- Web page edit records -
****************************************

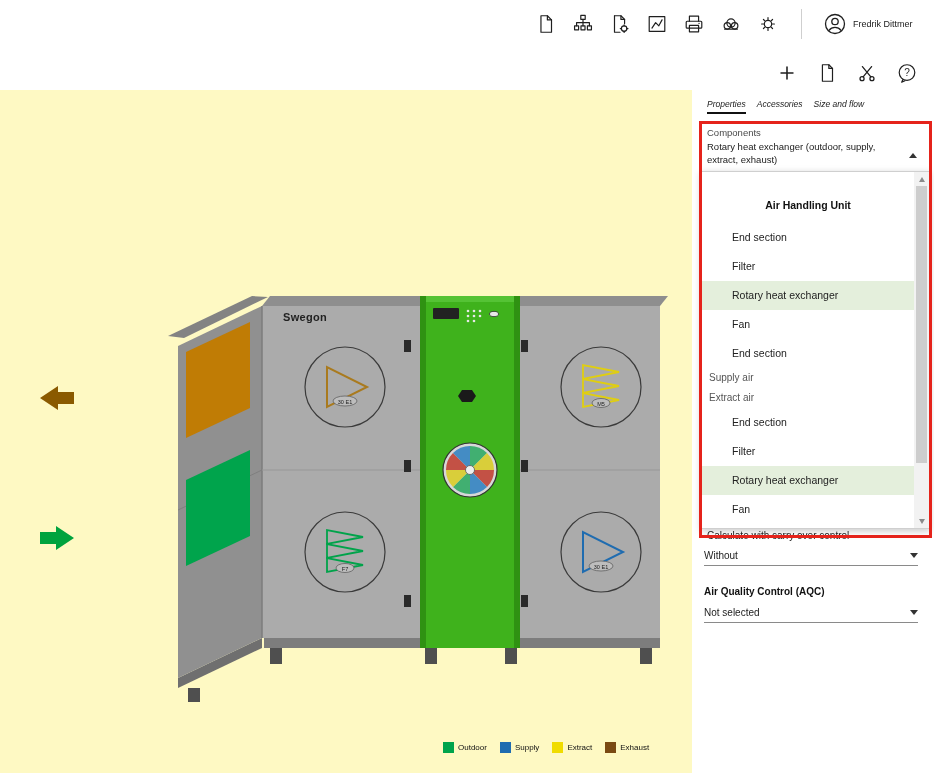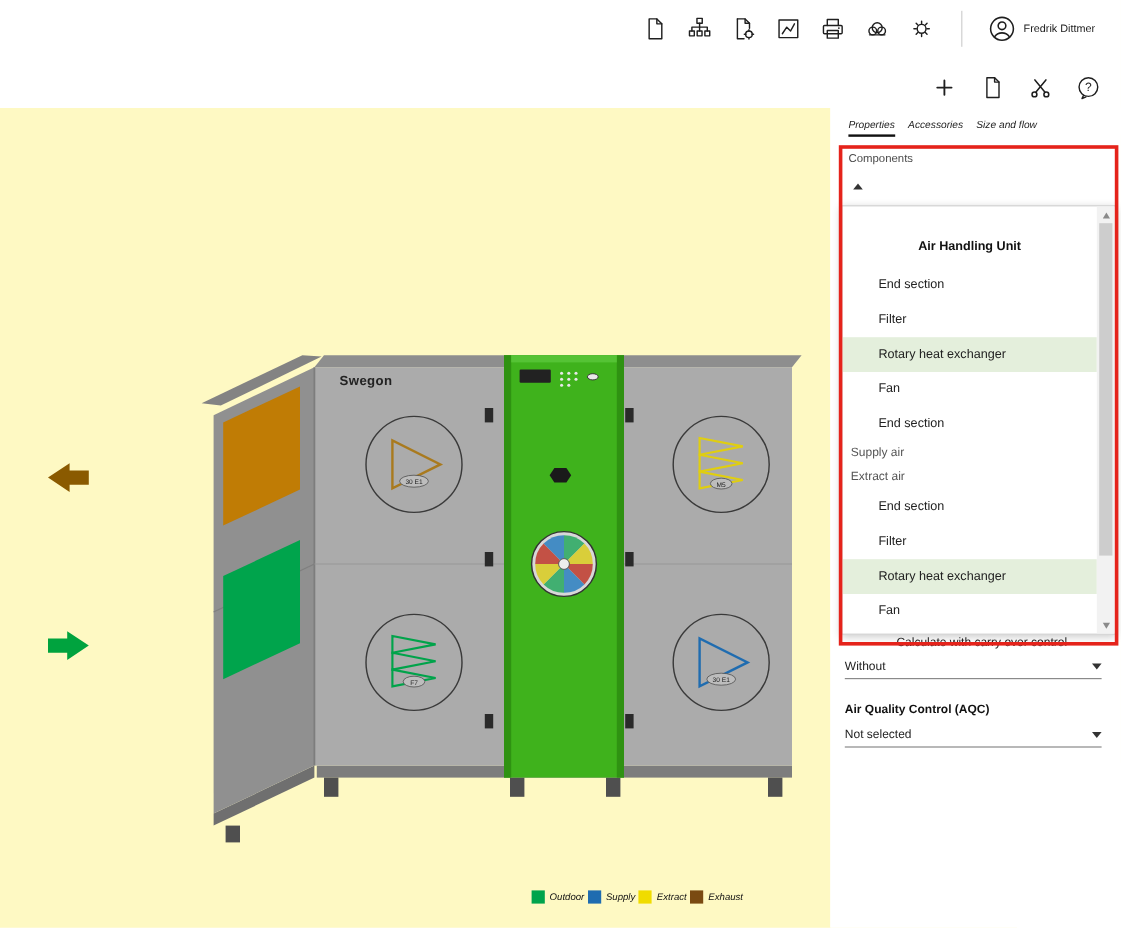--- a/index.html
+++ b/index.html
@@ -291,6 +291,7 @@
 <div class="components-label">Components</div>
 
 <div class="components-select">
+  <span class="components-value">Rotary heat exchanger (outdoor, supply, extract, exhaust)</span>
   <span class="caret-up"></span>
 </div>
 

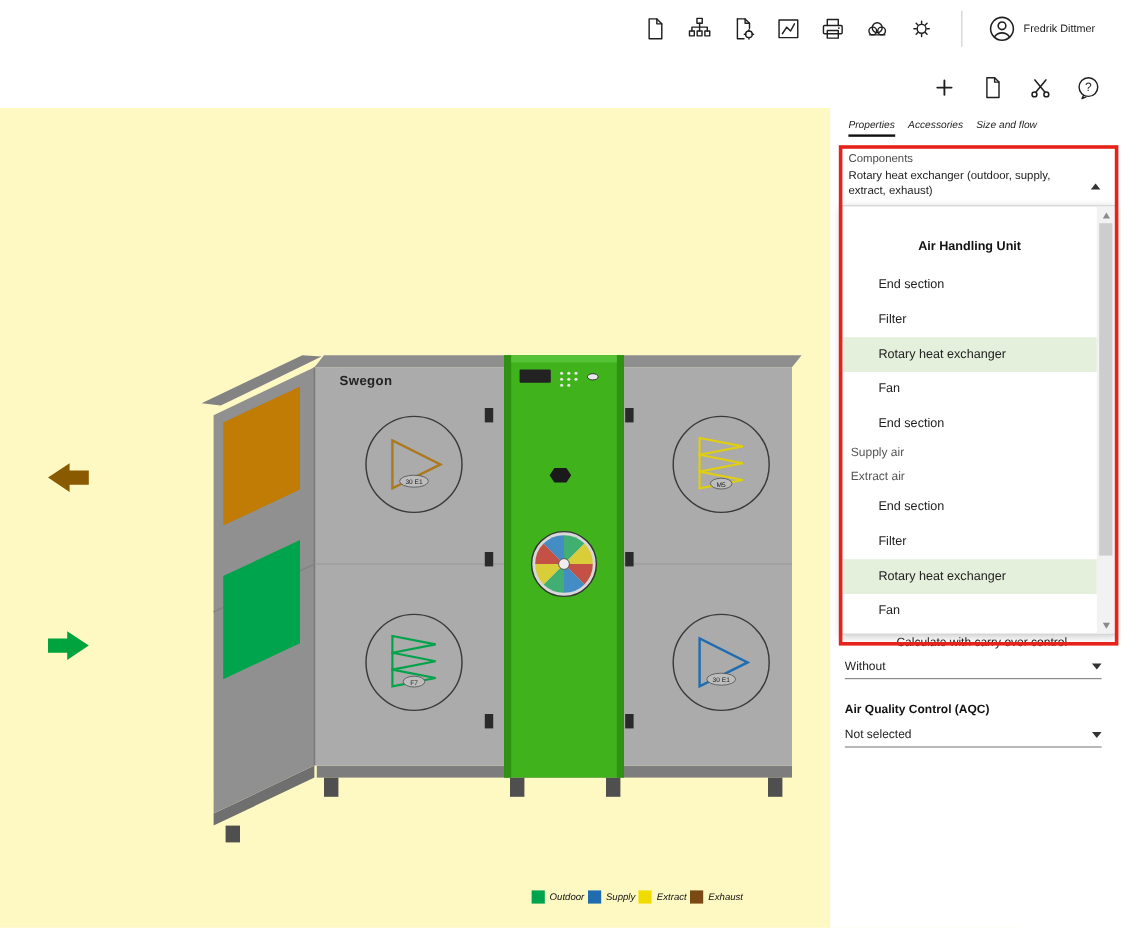--- a/index.html
+++ b/index.html
@@ -56,7 +56,7 @@
   .tri-down{width:0;height:0;border-left:3.5px solid transparent;border-right:3.5px solid transparent;
     border-top:5px solid #8a8a8a;}
   .scroll-thumb{position:absolute;left:2px;width:11px;top:14px;height:277px;background:#cdcdcd;cursor:pointer;}
-  .carry-label{position:absolute;left:707px;top:530px;font-size:10px;color:#222;z-index:1;white-space:nowrap;margin-left:40px;}
+  .carry-label{position:absolute;left:707px;top:530px;font-size:10px;color:#222;z-index:1;white-space:nowrap;}
   .select-field{position:absolute;left:704px;width:214px;height:19px;border-bottom:1px solid #8a8a8a;
     display:flex;align-items:center;justify-content:space-between;cursor:pointer;z-index:1;}
   .select-field .value{font-size:10px;color:#222;}

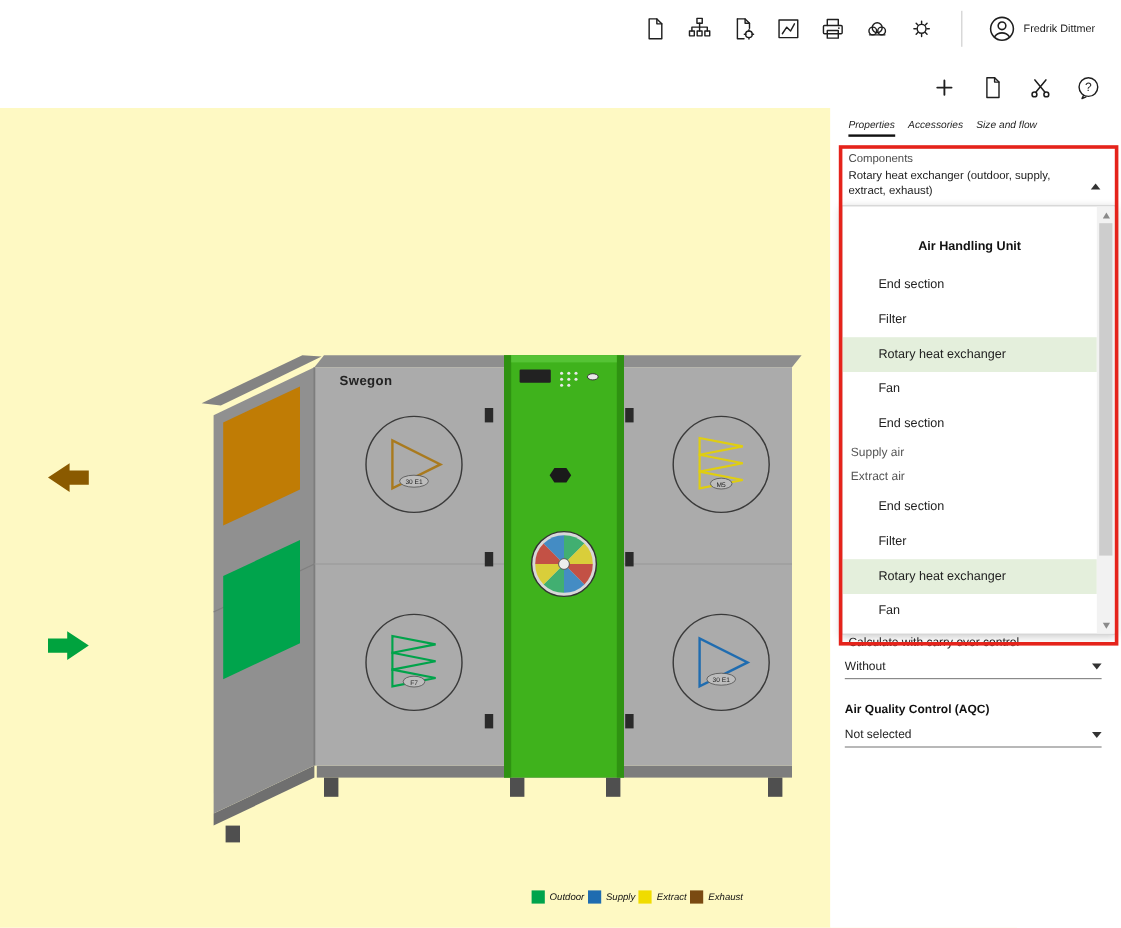--- a/index.html
+++ b/index.html
@@ -20,7 +20,7 @@
   
   .canvas-area{position:absolute;left:0;top:90px;width:692px;height:683px;background:#fef9c3;}
   .ahu-svg{position:absolute;left:0;top:0;}
-  .legend{position:absolute;left:443px;top:652px;display:flex;gap:3px;align-items:center;font-style:italic;}
+  .legend{position:absolute;left:443px;top:652px;display:flex;gap:13px;align-items:center;}
   .legend-item{display:flex;align-items:center;gap:4px;}
   .legend-swatch{width:11px;height:11px;display:inline-block;}
   .legend-label{font-size:8px;color:#111;}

****************************************

The records are to be retyped in full and exactly, with no image carried over.

- Completed exercise -
--- a/index.html
+++ b/index.html
@@ -291,6 +291,7 @@
 <div class="components-label">Components</div>
 
 <div class="components-select">
+  <span class="components-value">Rotary heat exchanger (outdoor, supply, extract, exhaust)</span>
   <span class="caret-up"></span>
 </div>
 

--- a/index.html
+++ b/index.html
@@ -56,7 +56,7 @@
   .tri-down{width:0;height:0;border-left:3.5px solid transparent;border-right:3.5px solid transparent;
     border-top:5px solid #8a8a8a;}
   .scroll-thumb{position:absolute;left:2px;width:11px;top:14px;height:277px;background:#cdcdcd;cursor:pointer;}
-  .carry-label{position:absolute;left:707px;top:530px;font-size:10px;color:#222;z-index:1;white-space:nowrap;margin-left:40px;}
+  .carry-label{position:absolute;left:707px;top:530px;font-size:10px;color:#222;z-index:1;white-space:nowrap;}
   .select-field{position:absolute;left:704px;width:214px;height:19px;border-bottom:1px solid #8a8a8a;
     display:flex;align-items:center;justify-content:space-between;cursor:pointer;z-index:1;}
   .select-field .value{font-size:10px;color:#222;}

--- a/index.html
+++ b/index.html
@@ -20,7 +20,7 @@
   
   .canvas-area{position:absolute;left:0;top:90px;width:692px;height:683px;background:#fef9c3;}
   .ahu-svg{position:absolute;left:0;top:0;}
-  .legend{position:absolute;left:443px;top:652px;display:flex;gap:3px;align-items:center;font-style:italic;}
+  .legend{position:absolute;left:443px;top:652px;display:flex;gap:13px;align-items:center;}
   .legend-item{display:flex;align-items:center;gap:4px;}
   .legend-swatch{width:11px;height:11px;display:inline-block;}
   .legend-label{font-size:8px;color:#111;}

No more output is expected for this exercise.